Investors Win as ETF Wars Heat Up

Posted on August 3, 2012 at 4:38 PM PDT by

The ETF wars are once again heating up to the benefit of everyday investors. BlackRock, the leader and pioneer of ETFs through its famous iShares products, is feeling the pressure of increased competition in the ETF space and is likely to lower their pricing.

In a recent earnings meeting, BlackRock CEO, Laurence Fink, acknowledged that aggressively priced products from Vanguard, Schwab and others were eroding their stronghold in the market. BlackRock, the pioneer in ETFs launched its first fund in the early 1990s and quickly grew to market dominance controlling over 60% of the market as recently as 2006. Institutional investors, who require high trading volumes and efficiency, turned to iShares ETFs as their products of choice. Today, however, BlackRock’s supremacy has been battered by Vanguard and Schwab whose highly competitive pricing is winning away iShares customers. They have watched their market share slip to 40% with no clear end to this gradual slide.

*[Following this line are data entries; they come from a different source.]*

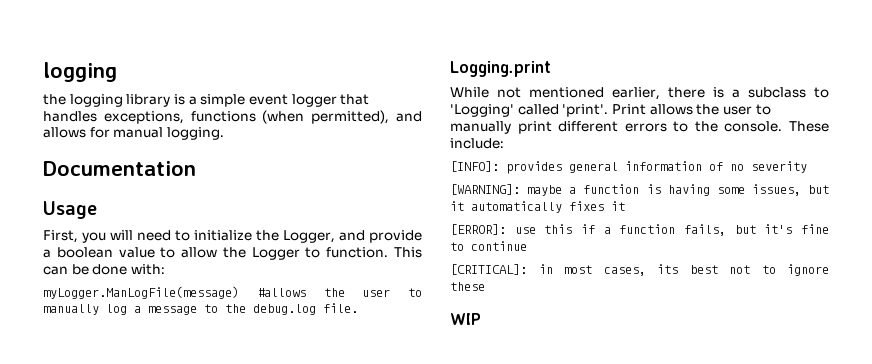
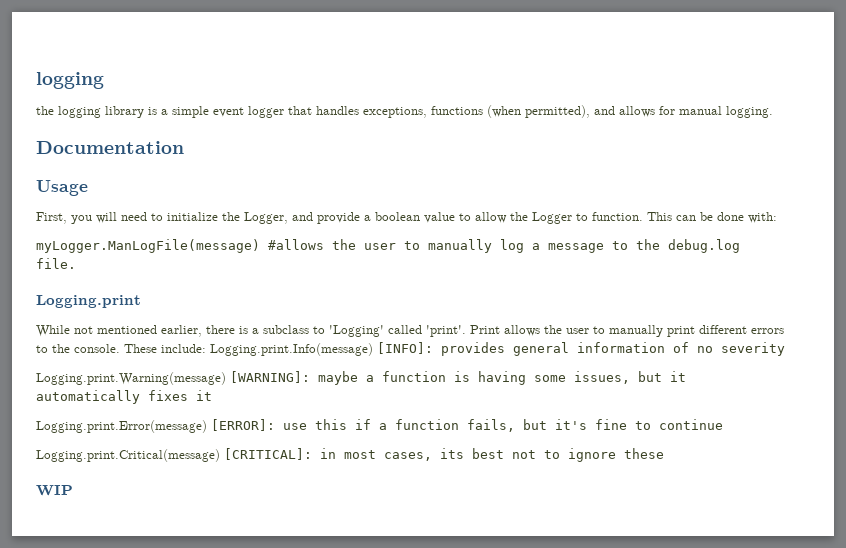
- These include:
- [INFO]: provides general information of no severity
+ These include: Logging.print.Info(message) [INFO]: provides general information of no severity
- [WARNING]: maybe a function is having some issues, but it automatically fixes it
+ Logging.print.Warning(message) [WARNING]: maybe a function is having some issues, but it automatically fixes it
- [ERROR]: use this if a function fails, but it's fine to continue
+ Logging.print.Error(message) [ERROR]: use this if a function fails, but it's fine to continue
- [CRITICAL]: in most cases, its best not to ignore these
+ Logging.print.Critical(message) [CRITICAL]: in most cases, its best not to ignore these

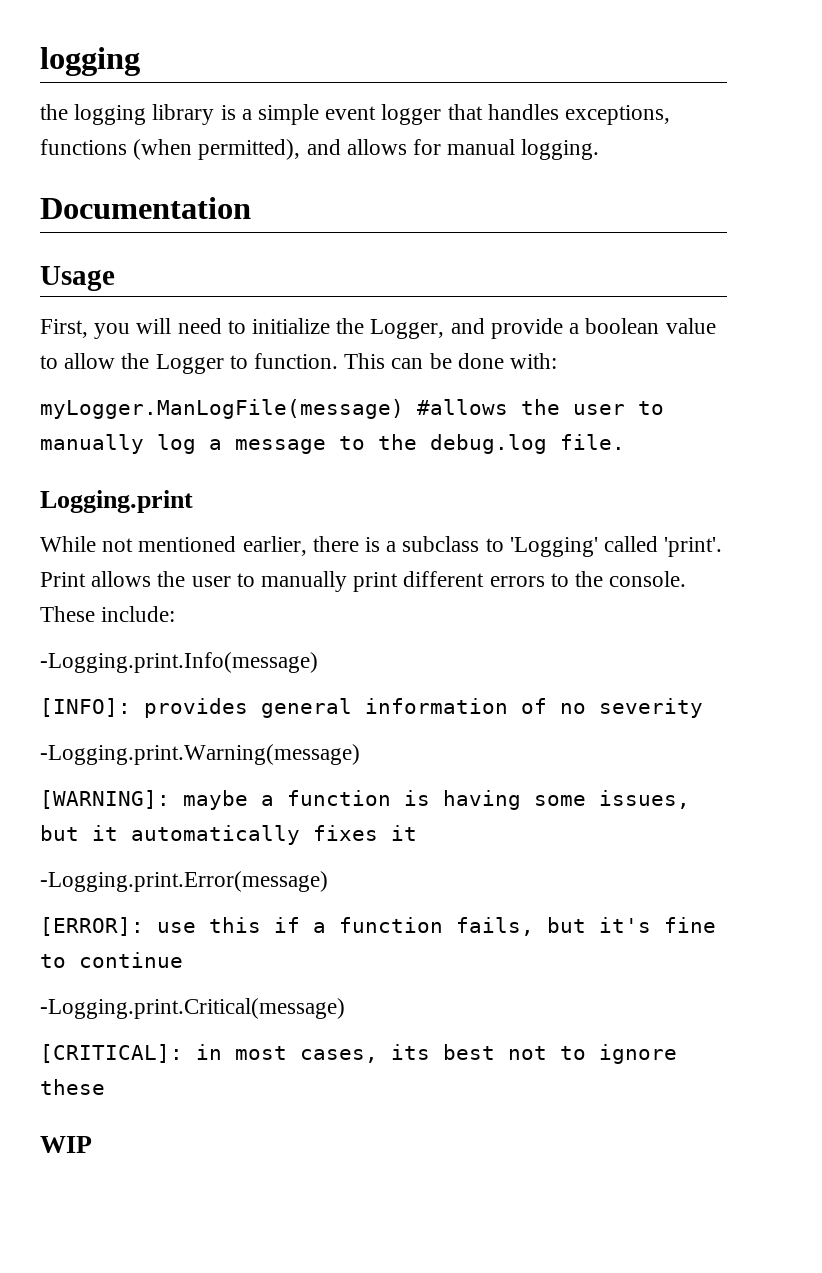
- These include: Logging.print.Info(message) [INFO]: provides general information of no severity
+ These include:
+ -Logging.print.Info(message)
+ [INFO]: provides general information of no severity
- Logging.print.Warning(message) [WARNING]: maybe a function is having some issues, but it automatically fixes it
+ -Logging.print.Warning(message)
+ [WARNING]: maybe a function is having some issues, but it automatically fixes it
- Logging.print.Error(message) [ERROR]: use this if a function fails, but it's fine to continue
+ -Logging.print.Error(message)
+ [ERROR]: use this if a function fails, but it's fine to continue
- Logging.print.Critical(message) [CRITICAL]: in most cases, its best not to ignore these
+ -Logging.print.Critical(message)
+ [CRITICAL]: in most cases, its best not to ignore these

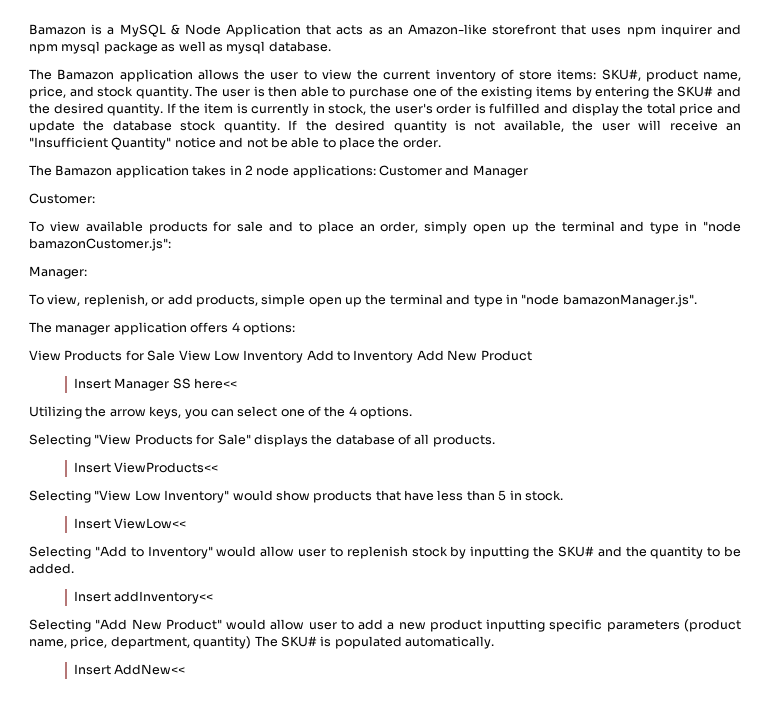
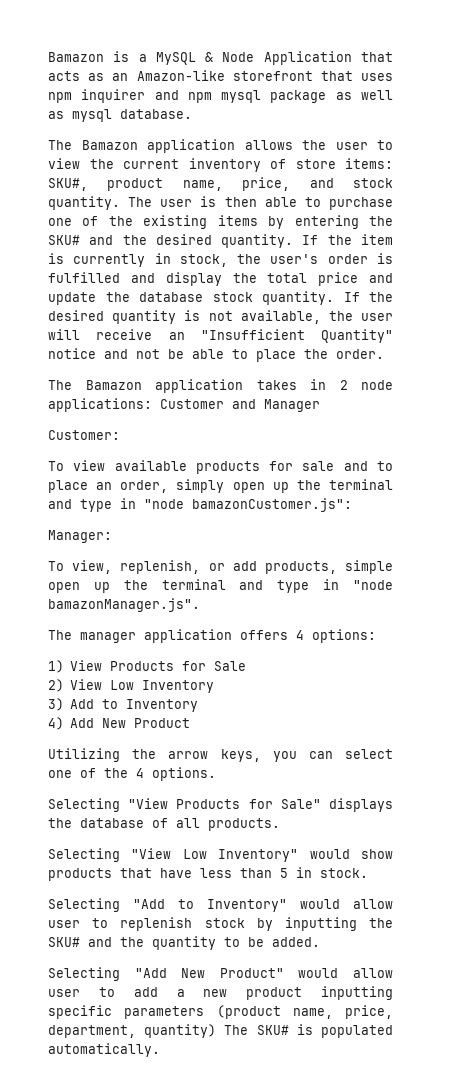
- View Products for Sale View Low Inventory Add to Inventory Add New Product
+ 1) View Products for Sale
+ 2) View Low Inventory
+ 3) Add to Inventory
+ 4) Add New Product
- Insert Manager SS here<<
- Insert ViewProducts<<
- Insert ViewLow<<
- Insert addInventory<<
- Insert AddNew<<

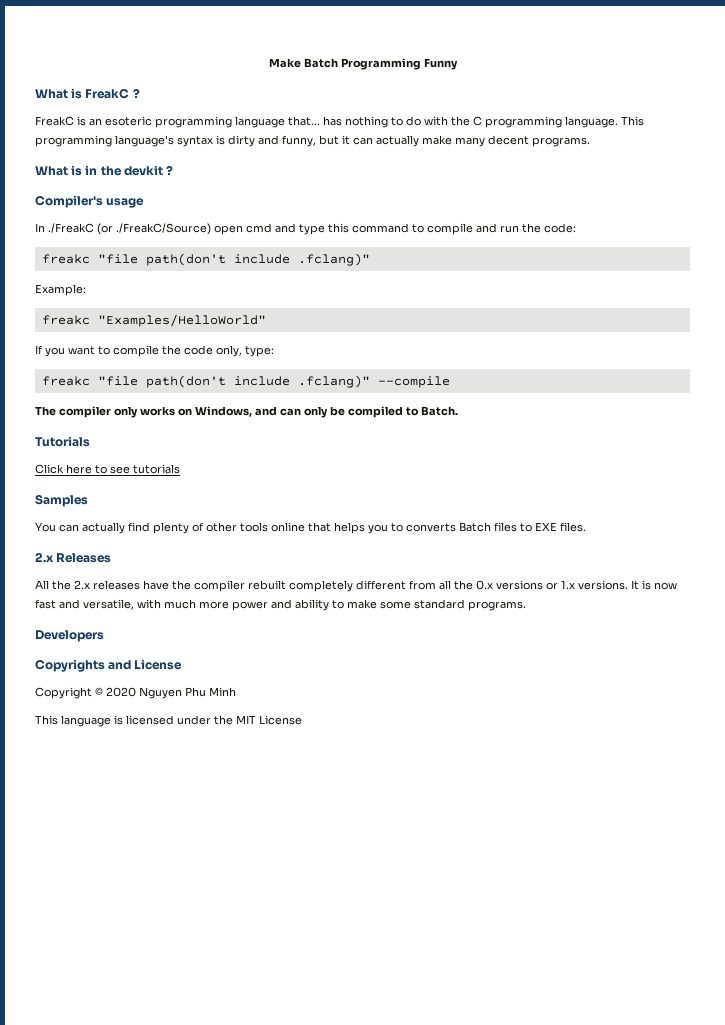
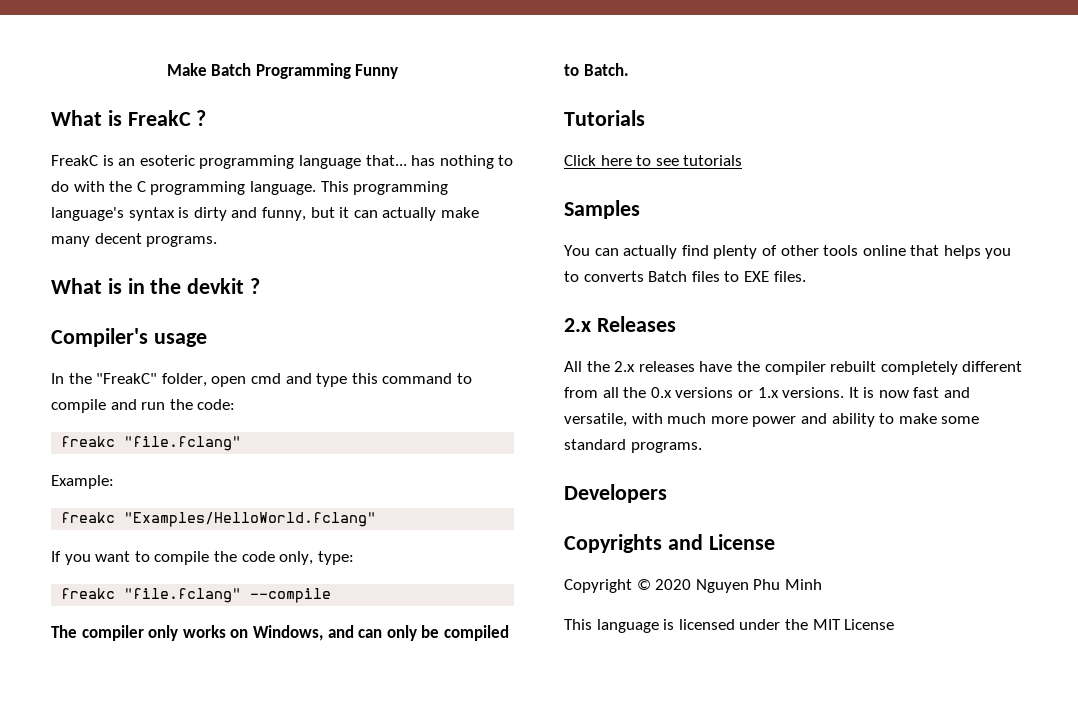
- In ./FreakC (or ./FreakC/Source) open cmd and type this command to compile and run the code:
- freakc "file path(don't include .fclang)"
+ In the "FreakC" folder, open cmd and type this command to compile and run the code:
+ freakc "file.fclang"
- freakc "Examples/HelloWorld"
+ freakc "Examples/HelloWorld.fclang"
- freakc "file path(don't include .fclang)" --compile
+ freakc "file.fclang" --compile

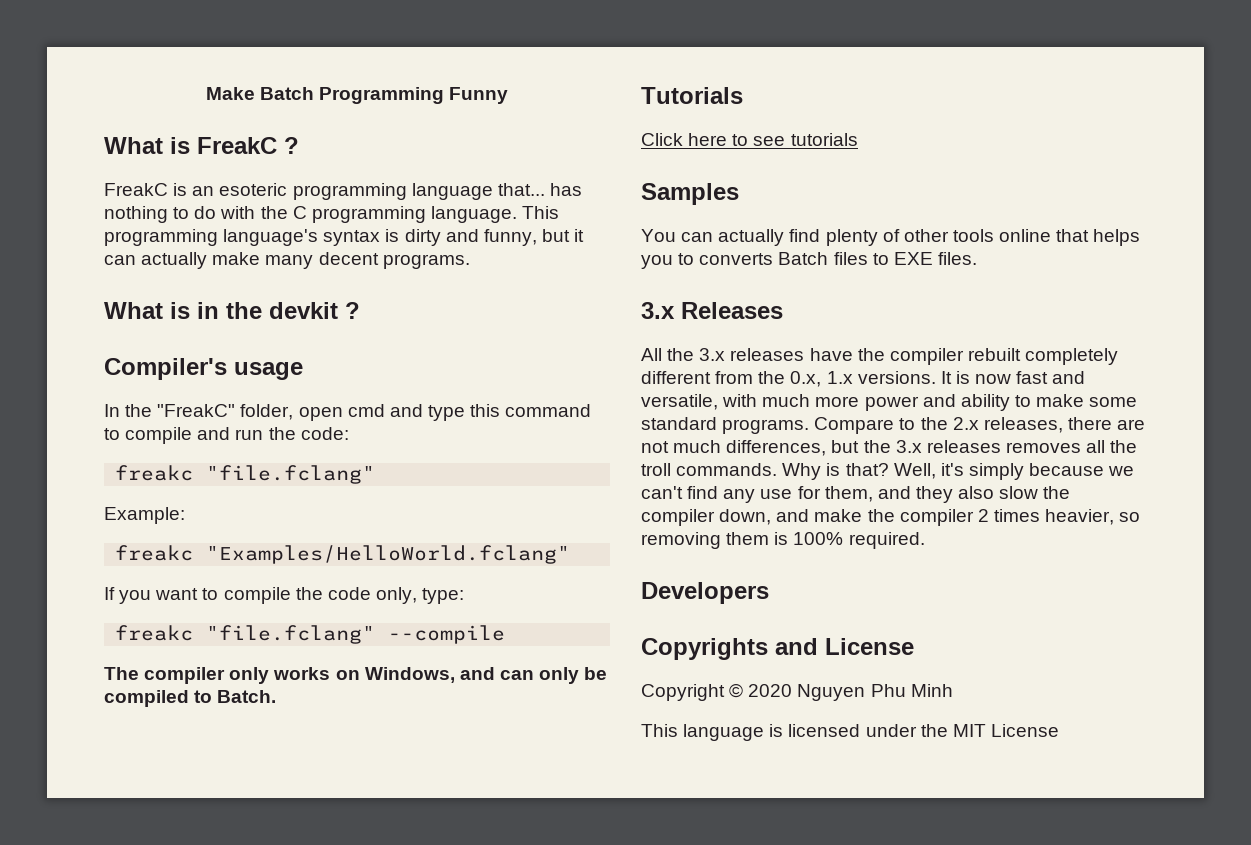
- 2.x Releases
+ 3.x Releases
- All the 2.x releases have the compiler rebuilt completely different from all the 0.x versions or 1.x versions.
+ All the 3.x releases have the compiler rebuilt completely different from the 0.x, 1.x versions.
+ Compare to the 2.x releases, there are not much differences, but the 3.x releases removes all the troll commands. Why is that? Well, it's simply because we can't find any use for them, and they also slow the compiler down, and make the compiler 2 times heavier, so removing them is 100% required.

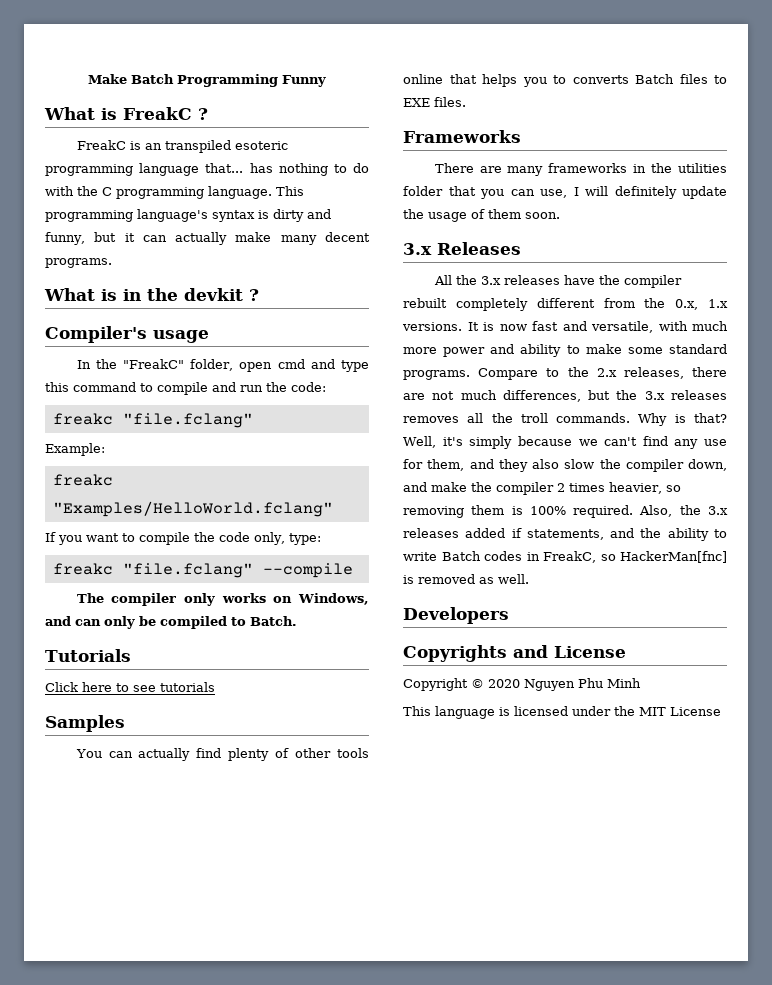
- FreakC is an esoteric programming language that... has nothing to do with the C programming language.
+ FreakC is an transpiled esoteric programming language that... has nothing to do with the C programming language.
+ Frameworks
+ There are many frameworks in the utilities folder that you can use, I will definitely update the usage of them soon.
+ Also, the 3.x releases added if statements, and the ability to write Batch codes in FreakC, so HackerMan[fnc] is removed as well.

A review of current ETF pricing reveals why many investors are moving away from iShares and into other products. Whereas Vanguard offers an emerging market ETF, VWO, with an expense ratio of .20% a year, and Schwab a similar product, SCHE, at .25% in fees, iShares EEM runs .67%, over three times that of the Vanguard offering. This pattern follows across the iShares platform with their U.S. REIT, IYR, costing .47% while Vanguard’s similar product, VNQ, runs a mere .10%.

Today, the average iShares stock fund collects fees totaling $46 per $10,000 invested, compared with $17 for Vanguard, according to S&P Capital IQ. When products accurately track the same indices, cutting prices becomes the primary method to compete, although there are other less noticeable costs.

While expense ratios are the most obvious form of ETF costs, three other types of fees affect your ETF holdings. Index tracking errors can be an invisible cost. Fortunately, ETFs from Vanguard and Schwab have proven reliable in tracking their target indices. A third area to note is trading costs. In recent years, discount brokers have attracted investor dollars by allowing selected ETFs to trade for free on their platform. Schwab and Vanguard ETFs trade for free within their individual brokerages and select iShares trade for free at Fidelity.

While trading costs and expense ratios are easy for investors to understand, they often overlook a fourth and final cost: the bid/ask spread. The “ask” is the market price at which an ETF can be purchased and the “bid” is the market price at which an ETF can be sold. ETFs with lower volumes tend to have larger spreads, which essentially becomes another type of transaction expense. An ETF can trade for free, but because the ETF has poor volume, or weak market maker competition, the bid/ask spread can cost as much as the trading expense on larger transactions.

The good news is that the ETF wars are raging on, driving down pricing in its various forms. Today, investors can build and manage a globally diversified portfolio of low-cost ETFs at pricing levels that only a decade ago would have been unimaginable. One outcome to this war is quite clear – you, the ETF investor, wins.